Thaulow se croyait à l'avant-garde. Entre Munich, Berlin, Copenhague, il s'était fait une conception de l'ameublement dont le salon d'automne de 1912 révéla aux Pouvoirs publics les teutonnes audaces. Mettez un tableau de Delacroix dans une chambre modern-style, et vous saurez incontinent qu'un fossé s'est creusé entre l'art de naguère et l'art d'une société en formation. Thaulow (le beau-frère de Gauguin!) était béat devant les plus violentes recherches de couleur. Les tons vifs et frais le charmaient, comme les verroteries les sauvages. J'insinuai à mon cher Thaulow que certains meubles étaient signés Jacob, que Jacob le fameux ébéniste était l'aïeul de ces messieurs Rouart. Thaulow erra dans le vaste atelier où M. Rouart avait peint au milieu des Chardin, des Corot, des Goya et des Greco. La copie par Degas de l'Enlèvement des Sabines du «Poussin» et le Poète de Delacroix, firent déborder l'amertume de Fritz, qui dit:
«—Si c'est cela «de la peinture» je puis bien me pendre. Tout cela est prune! (brun)».

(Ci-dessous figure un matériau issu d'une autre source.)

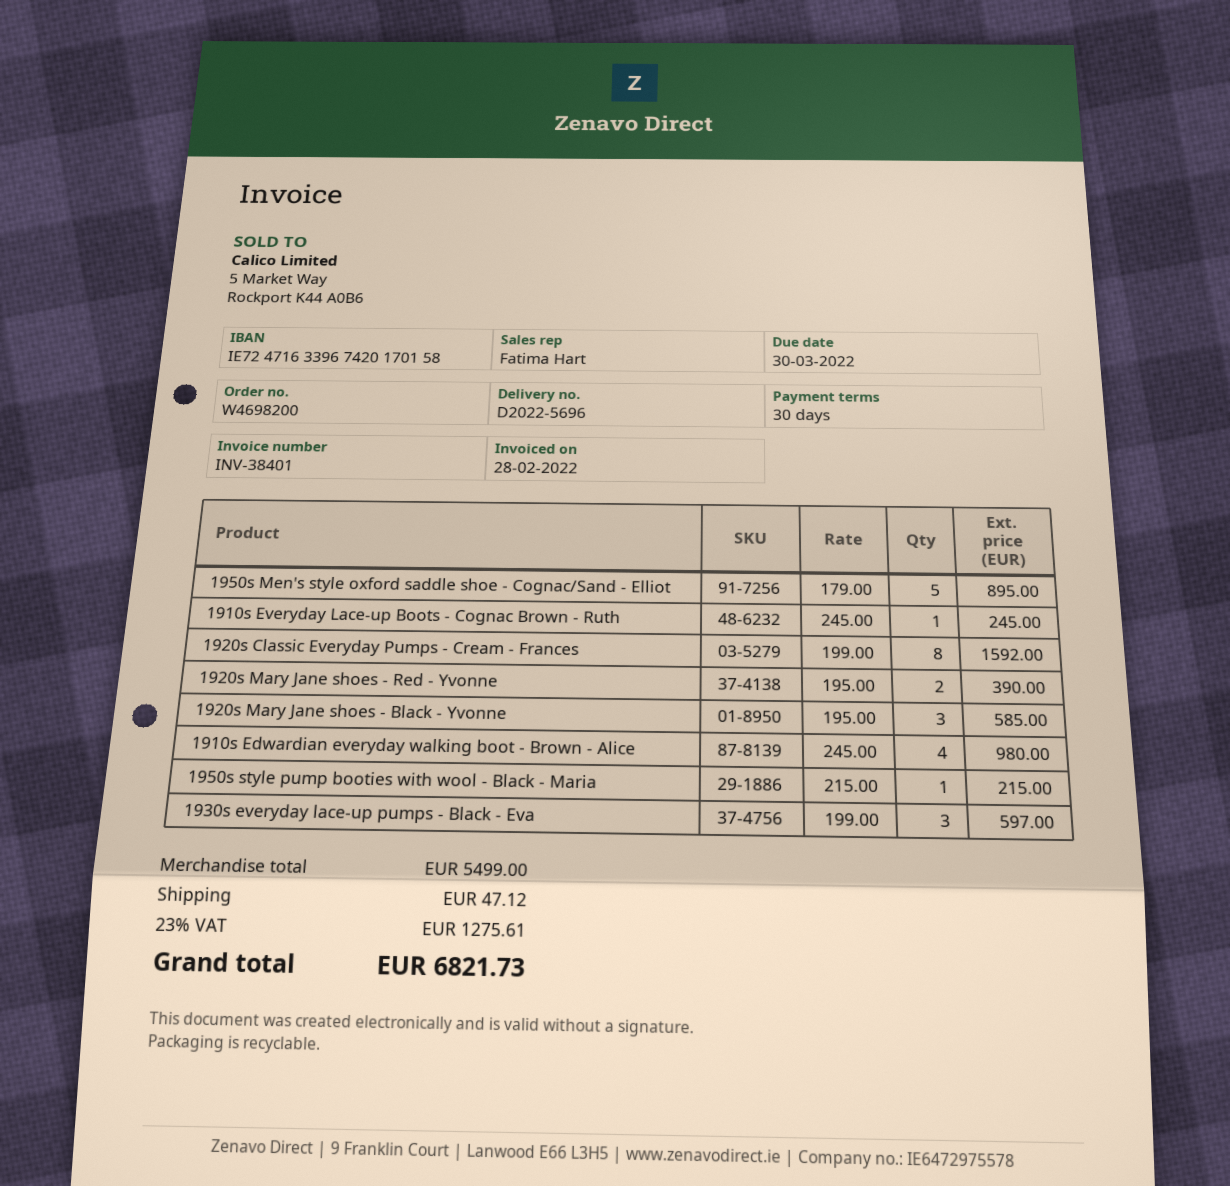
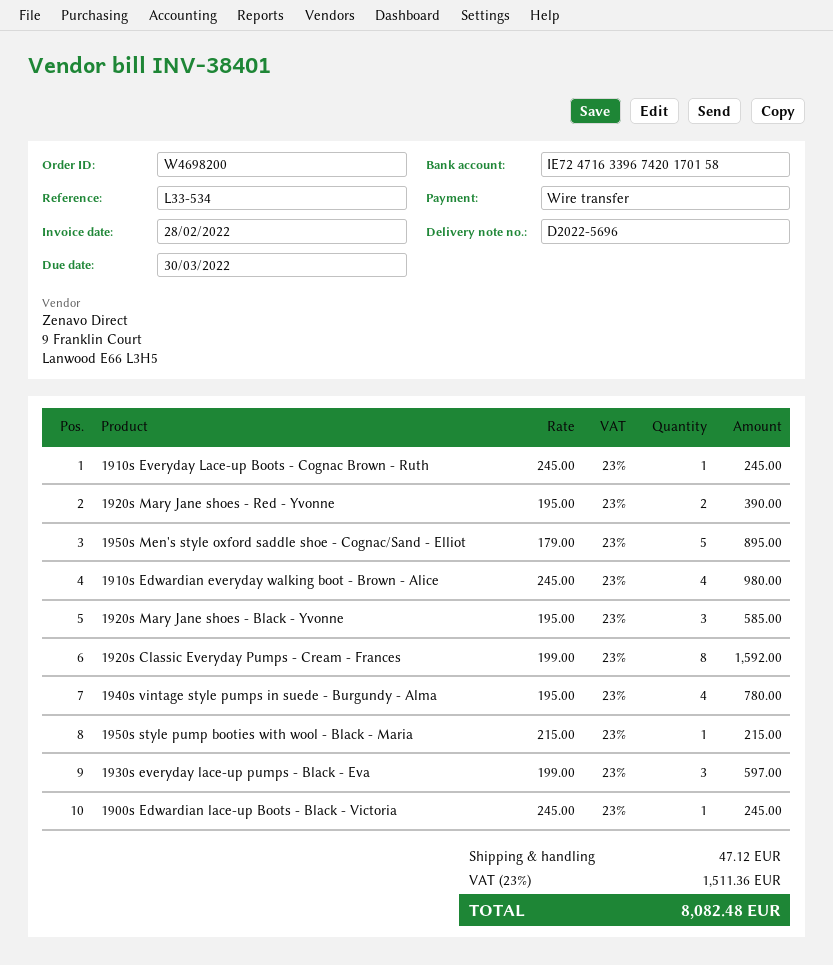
1940s vintage style pumps in suede - Burgundy - Alma: none -> 4 x 195.00 = 780.00
1900s Edwardian lace-up Boots - Black - Victoria: none -> 1 x 245.00 = 245.00
tax: 23% = 1275.61 -> 23% = 1511.36
total: 6821.73 -> 8082.48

Thaulow ne se pendit pas. Mais, à dater de cette visite, s'inquiéta; il voulut faire de «la peinture» et il mourut mécontent, soucieux. Il y a des choses qu'on ne dit pas aux enfants.
J'ai plusieurs fois parcouru la collection Rouart avec des étrangers que l'espérance de voir «du Degas» excitait, et, s'ils étaient francs, la plupart s'avouaient déçus. C'est que, dans son ensemble, cette collection avait un aspect sombre et sérieux auquel on n'est plus accoutumé. Mises à part quelques œuvres de l'Américaine Mary Cassatt, qui doit à l'amitié de son maître, Degas, l'honneur d'y avoir été admise, l'ensemble était purement français et de ce style qui étonne et éloigne par ses qualités mêmes, par son maintien austère. Non, les personnes désireuses de choisir quelques coloriages propres à orner une demeure moderne, n'étaient pas alléchées; Corot lui-même les réfrigérait par la merveilleuse série des vues d'Italie et autres études datant plutôt de sa jeunesse et pourtant de la même main qui, plus tard, enlevait trop rapidement ces paysages flous et trop gentils, lesquels montent, en tous pays, à des prix fantastiques: le Corot de la collection Chauchart, le Corot qui voisine sous les lambris dorés, avec Ziem, Meissonier et Henner, enfin les «Corots chers», M. Rouart les évita, étant trop artiste pour ne leur préférer ces petits prodiges de vérité, de délicate poésie du maître au seuil de la popularité.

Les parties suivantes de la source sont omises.